[Stored data]
⟨
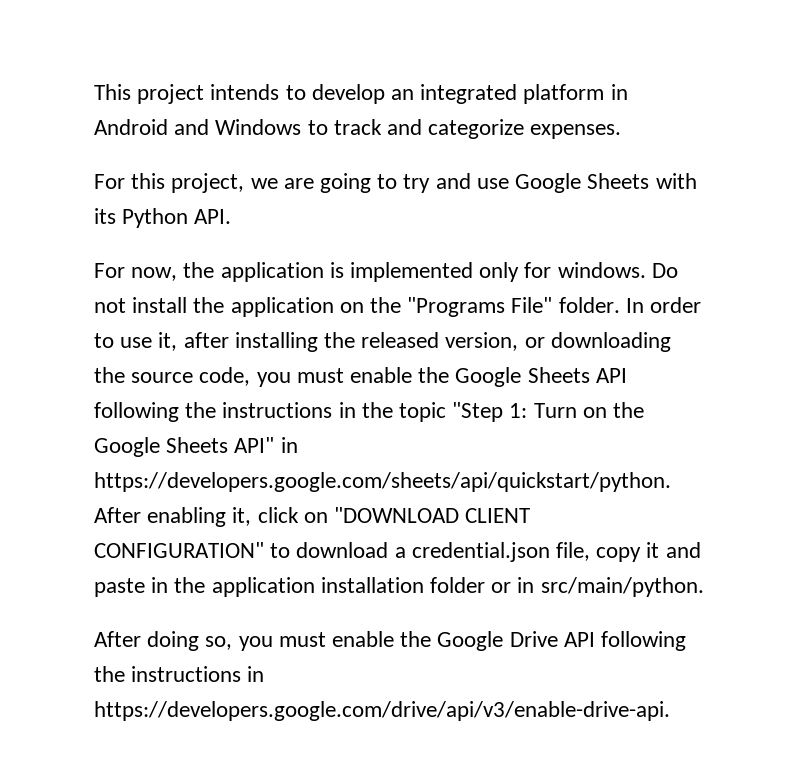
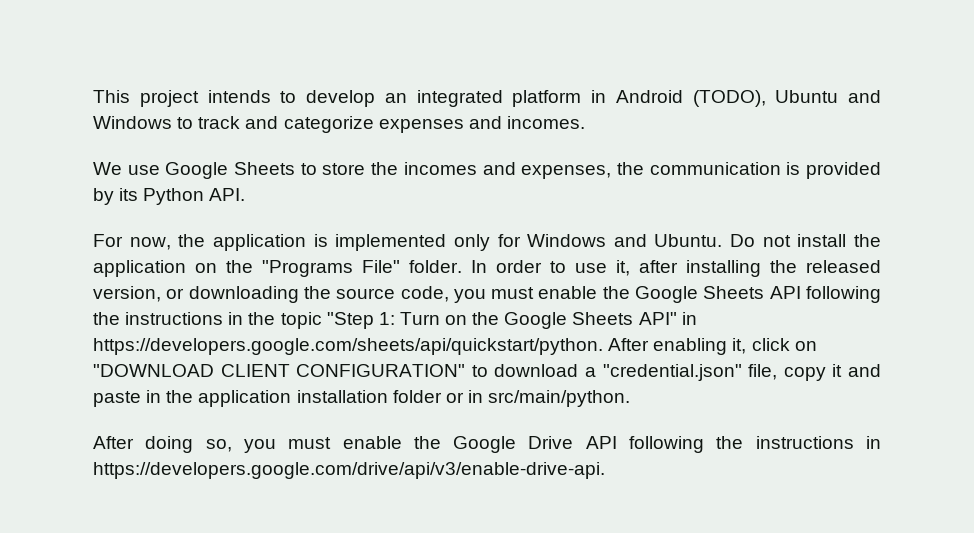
(168, 127) none -> [692,90,839,107] (TODO), Ubuntu
[530,124,622,139] [94,173,697,193] expenses. // For this project, we are going to try and use Google Sheets with -> [378,116,585,133] [93,162,882,179] [93,188,114,205] expenses and incomes. // We use Google Sheets to store the incomes and expenses, the communication is provided by
[557,262,646,278] windows. -> [527,234,723,247] Windows and Ubuntu.
[411,542,550,562] credential.json -> [602,364,742,381] "credential.json"

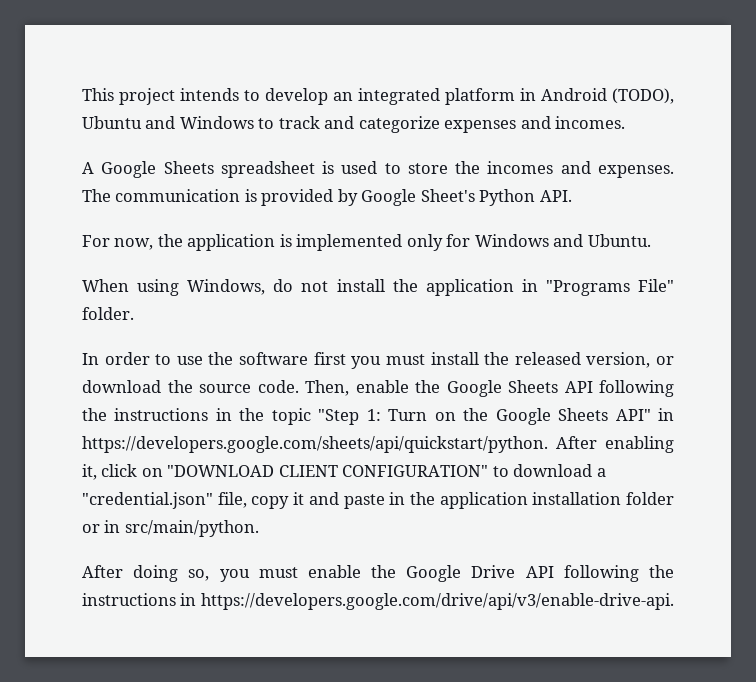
[93,162,296,179] We use Google Sheets -> [82,161,378,178] A Google Sheets spreadsheet is used
[521,162,644,179] expenses, the -> [597,165,674,178] [82,189,111,202] expenses. The
[119,188,139,201] its -> [361,189,475,206] Google Sheet's
[730,234,756,247] Do -> [82,279,294,296] // When using Windows, do
[195,260,253,273] on the -> [521,279,538,292] in
(462, 266) none -> (134, 313) //
[616,260,761,277] it, after installing -> [208,352,479,369] the software first you must install
[188,286,299,303] downloading -> [82,380,161,393] download
[400,286,535,303] code, you must -> [257,380,349,396] code. Then,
⟩
TRY IT –
Work through the data and report how many of its lines hold the word "Google", giving only the figure.

RESPONSE BELOW –
3